We have an ambitious goal with pgrx and it’s going to take many years and countless hours of developer effort to get there.

It can, however, serve as a way for newcomers to gain experience with Postgres internals.

Regarding the TableAM specifically, when we are able to create a safe Rust wrapper around it, that wrapper will be documented.

gavinray · on Oct 10, 2023

Ah, curious what this bit does then, I think I might have misunderstood it:

https://github.com/pgcentralfoundation/pgrx/blob/c2eac033856...

zombodb · on Oct 11, 2023

I think maybe what you’re really looking for are the files here: https://github.com/pgcentralfoundation/pgrx/tree/c2eac033856...

Those are the internals we currently expose as unsafe “sys” bindings.

As we/contributors identify more that are desired we add them.

pgrx’ focus is on providing safe wrappers and general interfaces to the Postgres internals, which is the bulk of our work and is what will take many years.

As unsafe bindings go, we could just expose everything, and likely eventually will. There’s just some practical management concerns around doing that without a better namespace organization —- something we’ve been working.

The Postgres sources are not small. They are very complex, inconsistent in places, and often follow patterns that are specific to Postgres and not easy to generalize.

If you’ve never built an extension with pgrx, give it a shot one afternoon. It’s very exciting to see your own code running in your database.

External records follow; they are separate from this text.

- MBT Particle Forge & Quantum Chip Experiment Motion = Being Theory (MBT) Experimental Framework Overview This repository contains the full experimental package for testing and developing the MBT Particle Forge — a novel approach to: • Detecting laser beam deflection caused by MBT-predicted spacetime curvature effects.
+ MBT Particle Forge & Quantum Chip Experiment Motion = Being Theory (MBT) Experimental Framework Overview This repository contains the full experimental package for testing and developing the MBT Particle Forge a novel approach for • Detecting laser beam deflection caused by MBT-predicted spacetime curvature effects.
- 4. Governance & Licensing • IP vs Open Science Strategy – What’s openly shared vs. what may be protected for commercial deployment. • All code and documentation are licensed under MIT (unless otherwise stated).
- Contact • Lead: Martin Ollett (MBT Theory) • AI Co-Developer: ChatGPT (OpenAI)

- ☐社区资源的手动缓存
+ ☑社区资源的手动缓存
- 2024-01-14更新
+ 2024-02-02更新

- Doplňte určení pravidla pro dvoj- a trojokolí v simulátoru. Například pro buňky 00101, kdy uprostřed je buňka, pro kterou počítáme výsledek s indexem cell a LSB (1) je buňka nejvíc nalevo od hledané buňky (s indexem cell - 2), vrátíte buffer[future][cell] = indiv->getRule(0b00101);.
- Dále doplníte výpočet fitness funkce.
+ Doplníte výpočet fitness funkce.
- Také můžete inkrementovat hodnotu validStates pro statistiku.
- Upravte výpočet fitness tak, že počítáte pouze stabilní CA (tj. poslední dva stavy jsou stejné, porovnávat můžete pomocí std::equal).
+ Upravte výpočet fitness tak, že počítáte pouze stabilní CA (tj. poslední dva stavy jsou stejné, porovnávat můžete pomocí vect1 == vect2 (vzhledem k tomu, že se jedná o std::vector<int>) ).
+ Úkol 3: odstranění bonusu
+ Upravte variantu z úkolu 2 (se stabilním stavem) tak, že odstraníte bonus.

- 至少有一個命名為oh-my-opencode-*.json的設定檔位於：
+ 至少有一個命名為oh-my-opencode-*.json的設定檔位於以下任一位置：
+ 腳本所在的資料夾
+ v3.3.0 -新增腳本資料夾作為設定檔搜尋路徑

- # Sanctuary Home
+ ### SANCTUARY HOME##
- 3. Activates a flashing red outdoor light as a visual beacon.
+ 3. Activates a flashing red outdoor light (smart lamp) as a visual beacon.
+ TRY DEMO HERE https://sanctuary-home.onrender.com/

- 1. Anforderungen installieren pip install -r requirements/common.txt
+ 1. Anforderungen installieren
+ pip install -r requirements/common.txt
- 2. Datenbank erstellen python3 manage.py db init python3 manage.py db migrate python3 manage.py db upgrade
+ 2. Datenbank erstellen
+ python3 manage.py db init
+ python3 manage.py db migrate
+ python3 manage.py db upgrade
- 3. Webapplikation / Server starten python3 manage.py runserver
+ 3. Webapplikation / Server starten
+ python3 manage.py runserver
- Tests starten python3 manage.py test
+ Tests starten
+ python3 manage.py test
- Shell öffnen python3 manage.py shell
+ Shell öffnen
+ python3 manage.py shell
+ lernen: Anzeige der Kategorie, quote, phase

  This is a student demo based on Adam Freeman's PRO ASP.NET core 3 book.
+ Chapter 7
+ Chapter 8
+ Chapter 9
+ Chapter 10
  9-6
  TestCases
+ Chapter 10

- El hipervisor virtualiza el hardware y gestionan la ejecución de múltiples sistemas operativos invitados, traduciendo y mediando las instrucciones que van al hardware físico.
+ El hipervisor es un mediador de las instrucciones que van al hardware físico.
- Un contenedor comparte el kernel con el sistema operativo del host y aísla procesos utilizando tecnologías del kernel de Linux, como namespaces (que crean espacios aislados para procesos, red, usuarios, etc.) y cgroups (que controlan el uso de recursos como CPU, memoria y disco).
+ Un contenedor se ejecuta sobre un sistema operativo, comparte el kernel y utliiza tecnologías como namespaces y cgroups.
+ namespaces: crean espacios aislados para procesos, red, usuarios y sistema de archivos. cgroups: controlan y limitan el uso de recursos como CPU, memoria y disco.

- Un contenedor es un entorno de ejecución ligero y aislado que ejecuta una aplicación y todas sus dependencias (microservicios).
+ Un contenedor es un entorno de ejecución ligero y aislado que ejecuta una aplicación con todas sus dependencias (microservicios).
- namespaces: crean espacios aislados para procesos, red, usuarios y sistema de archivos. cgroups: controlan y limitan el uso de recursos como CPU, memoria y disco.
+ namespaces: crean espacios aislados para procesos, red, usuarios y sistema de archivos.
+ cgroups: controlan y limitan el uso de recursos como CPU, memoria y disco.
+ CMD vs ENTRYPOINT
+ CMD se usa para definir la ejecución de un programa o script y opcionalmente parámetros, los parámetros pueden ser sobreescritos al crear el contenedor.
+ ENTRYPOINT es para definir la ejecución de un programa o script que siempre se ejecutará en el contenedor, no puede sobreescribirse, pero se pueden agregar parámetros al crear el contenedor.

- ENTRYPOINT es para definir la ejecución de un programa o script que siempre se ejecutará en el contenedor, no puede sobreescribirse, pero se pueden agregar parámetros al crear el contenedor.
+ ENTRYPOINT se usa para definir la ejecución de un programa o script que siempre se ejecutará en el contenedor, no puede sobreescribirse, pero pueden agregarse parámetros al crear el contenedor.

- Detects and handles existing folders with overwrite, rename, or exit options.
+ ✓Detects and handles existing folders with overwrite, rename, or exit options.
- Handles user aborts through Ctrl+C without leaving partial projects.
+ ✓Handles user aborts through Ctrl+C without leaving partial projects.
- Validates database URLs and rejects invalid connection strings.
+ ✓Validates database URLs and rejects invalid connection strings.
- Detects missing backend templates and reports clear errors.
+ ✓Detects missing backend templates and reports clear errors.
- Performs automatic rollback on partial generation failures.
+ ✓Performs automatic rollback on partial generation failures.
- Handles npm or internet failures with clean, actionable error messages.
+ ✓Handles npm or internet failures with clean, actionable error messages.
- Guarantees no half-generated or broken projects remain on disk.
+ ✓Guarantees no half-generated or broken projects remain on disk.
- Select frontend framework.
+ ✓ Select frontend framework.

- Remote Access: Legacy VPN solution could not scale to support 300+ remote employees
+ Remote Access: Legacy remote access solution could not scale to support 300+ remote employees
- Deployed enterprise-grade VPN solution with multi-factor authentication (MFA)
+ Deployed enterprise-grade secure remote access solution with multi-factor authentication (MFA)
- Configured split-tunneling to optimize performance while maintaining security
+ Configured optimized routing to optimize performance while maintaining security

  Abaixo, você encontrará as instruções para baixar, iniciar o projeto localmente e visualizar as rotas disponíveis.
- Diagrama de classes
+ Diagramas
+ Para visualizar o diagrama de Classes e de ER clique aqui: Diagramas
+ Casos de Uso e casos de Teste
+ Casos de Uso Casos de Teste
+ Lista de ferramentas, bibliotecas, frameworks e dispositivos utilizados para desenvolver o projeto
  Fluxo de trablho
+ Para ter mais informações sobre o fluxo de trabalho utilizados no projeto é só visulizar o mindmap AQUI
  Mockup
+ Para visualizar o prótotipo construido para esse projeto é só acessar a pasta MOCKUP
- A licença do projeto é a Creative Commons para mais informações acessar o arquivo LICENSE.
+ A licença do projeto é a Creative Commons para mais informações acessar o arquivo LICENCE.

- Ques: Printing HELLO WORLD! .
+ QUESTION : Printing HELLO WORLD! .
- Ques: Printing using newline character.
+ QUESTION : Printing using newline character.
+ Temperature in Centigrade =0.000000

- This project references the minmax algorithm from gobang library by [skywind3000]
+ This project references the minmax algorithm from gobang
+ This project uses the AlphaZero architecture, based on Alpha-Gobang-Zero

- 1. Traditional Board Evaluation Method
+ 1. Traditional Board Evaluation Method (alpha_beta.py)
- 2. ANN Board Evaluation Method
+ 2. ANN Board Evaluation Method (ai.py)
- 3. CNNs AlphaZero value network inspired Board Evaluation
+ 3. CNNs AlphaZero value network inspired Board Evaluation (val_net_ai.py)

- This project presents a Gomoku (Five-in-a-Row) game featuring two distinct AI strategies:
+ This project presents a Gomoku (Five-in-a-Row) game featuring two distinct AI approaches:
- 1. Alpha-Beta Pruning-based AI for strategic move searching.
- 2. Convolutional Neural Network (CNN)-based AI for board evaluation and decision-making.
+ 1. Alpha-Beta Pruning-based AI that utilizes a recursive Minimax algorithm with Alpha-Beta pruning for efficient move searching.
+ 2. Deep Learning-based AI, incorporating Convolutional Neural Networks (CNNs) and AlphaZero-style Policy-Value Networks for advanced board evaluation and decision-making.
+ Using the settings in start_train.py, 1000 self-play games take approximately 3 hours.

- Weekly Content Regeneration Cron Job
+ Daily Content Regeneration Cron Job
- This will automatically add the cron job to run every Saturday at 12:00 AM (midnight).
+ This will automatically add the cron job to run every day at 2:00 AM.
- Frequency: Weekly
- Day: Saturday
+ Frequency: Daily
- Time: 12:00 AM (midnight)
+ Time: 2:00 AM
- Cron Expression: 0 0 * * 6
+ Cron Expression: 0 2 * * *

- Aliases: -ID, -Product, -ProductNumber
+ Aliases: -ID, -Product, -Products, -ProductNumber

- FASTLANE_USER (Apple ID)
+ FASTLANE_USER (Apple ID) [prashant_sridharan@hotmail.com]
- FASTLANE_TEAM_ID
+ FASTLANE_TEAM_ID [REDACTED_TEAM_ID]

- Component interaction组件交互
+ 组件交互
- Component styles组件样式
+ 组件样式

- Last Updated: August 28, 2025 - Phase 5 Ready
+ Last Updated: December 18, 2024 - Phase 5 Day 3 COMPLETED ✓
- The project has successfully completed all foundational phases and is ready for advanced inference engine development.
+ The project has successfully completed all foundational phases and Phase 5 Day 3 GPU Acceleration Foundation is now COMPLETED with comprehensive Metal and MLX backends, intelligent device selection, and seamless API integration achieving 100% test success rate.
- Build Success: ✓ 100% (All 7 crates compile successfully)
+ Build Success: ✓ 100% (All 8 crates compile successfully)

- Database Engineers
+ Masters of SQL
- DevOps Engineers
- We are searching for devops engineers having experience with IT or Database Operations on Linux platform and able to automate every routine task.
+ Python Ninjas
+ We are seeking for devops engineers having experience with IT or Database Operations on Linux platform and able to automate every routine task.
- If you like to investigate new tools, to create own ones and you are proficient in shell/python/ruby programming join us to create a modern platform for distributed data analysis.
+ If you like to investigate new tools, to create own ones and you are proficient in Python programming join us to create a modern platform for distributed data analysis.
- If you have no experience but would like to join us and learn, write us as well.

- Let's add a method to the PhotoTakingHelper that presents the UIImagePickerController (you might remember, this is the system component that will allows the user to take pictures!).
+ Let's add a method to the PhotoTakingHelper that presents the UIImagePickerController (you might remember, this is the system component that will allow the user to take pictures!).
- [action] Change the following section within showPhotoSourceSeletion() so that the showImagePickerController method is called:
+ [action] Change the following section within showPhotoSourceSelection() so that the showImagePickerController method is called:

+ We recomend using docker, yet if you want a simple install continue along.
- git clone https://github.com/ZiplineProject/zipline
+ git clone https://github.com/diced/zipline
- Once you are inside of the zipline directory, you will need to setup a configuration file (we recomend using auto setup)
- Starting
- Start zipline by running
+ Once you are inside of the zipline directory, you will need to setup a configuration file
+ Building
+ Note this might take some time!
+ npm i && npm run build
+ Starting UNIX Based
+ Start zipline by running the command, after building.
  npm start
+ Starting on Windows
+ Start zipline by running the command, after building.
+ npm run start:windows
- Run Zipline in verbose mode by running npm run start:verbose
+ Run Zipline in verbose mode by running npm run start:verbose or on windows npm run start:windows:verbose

misiek08 · on Oct 11, 2023

My observation is: most of people coming to IT these days are just money greedy, no enthusiasts anymore. It’s very sad and it seems like many open source projects die because of that - no back contributions or any help, only “copy and paste from SO and get paycheck”. I’m not saying everyone is like that by my close observations and conversations in people from few companies I contributed in show me 19:1 ratio…

Disclaimer: I work for two companies every day because had so much free time because did my job too fast for standards and only wasted time waiting for meetings. Did a lot of side jobs to do something interesting, many time for free or to just use some new hardware and experiment with.

nijave · on Oct 11, 2023

I think companies are partially to blame. Contracts filled with invention assignment clause and outside activities clauses raise the barrier to contribution.

ideamotor · on Oct 12, 2023

Should be illegal.

bagasme · on Oct 11, 2023

> Postgres isn’t in any sense struggling to attract new users – there are plenty of 22 year olds defaulting to it today.

Yes, I do use Postgres for a lot of my self-hosted apps. For PHP applications, though, I keep using MariaDB as their default/only DB.

throwjabdb · on Oct 10, 2023

TL;DR PostgreSQL are aging and Neon os hiring and training juniors instead of existing commiters so the developer base grows.

kumarvvr · on Oct 11, 2023

As an interested programmer, but with no experience in C/C++, I would really love to have a series of videos explaining the code in detail, so that I can begin to contribute.

alberth · on Oct 10, 2023

What limitations does Postgres have that would cause you to use another data store?

Or what big feature / functionally is Postgres missing (if any, like replication?)

mattashii · on Oct 11, 2023

Assuming you mean replication (as defined in https://www.postgresql.org/docs/current/warm-standby.html#ST... or https://www.postgresql.org/docs/current/logical-replication....), then PostgreSQL has it (see those docs for details). If you mean something else, could you elaborate?

nerdbaggy · on Oct 10, 2023

Replication for sure

cannonpalms · on Oct 11, 2023

Would you mind expanding on this? In what ways is PG's replication support lacking versus the competition?

choffman · on Oct 10, 2023

Article says Postgres launched in 1986. Wikipedia says 1996.

tristan957 · on Oct 10, 2023

> The implementation of POSTGRES began in 1986

https://www.postgresql.org/docs/current/history.html

Postgres started as a project at Berkeley.

fanf2 · on Oct 10, 2023

The POSTGRES project at Berkeley started in 1986, the open source successor became PostgreSQL in 1996.

dist-epoch · on Oct 10, 2023

> Who is going to be doing the work in 2043?

ChatGPT. It won't matter anyway since we won't be around to worry about this question.

DiggyJohnson · on Oct 11, 2023

2043 is only 20 years away. Presumably many of us will be around and productive in that year.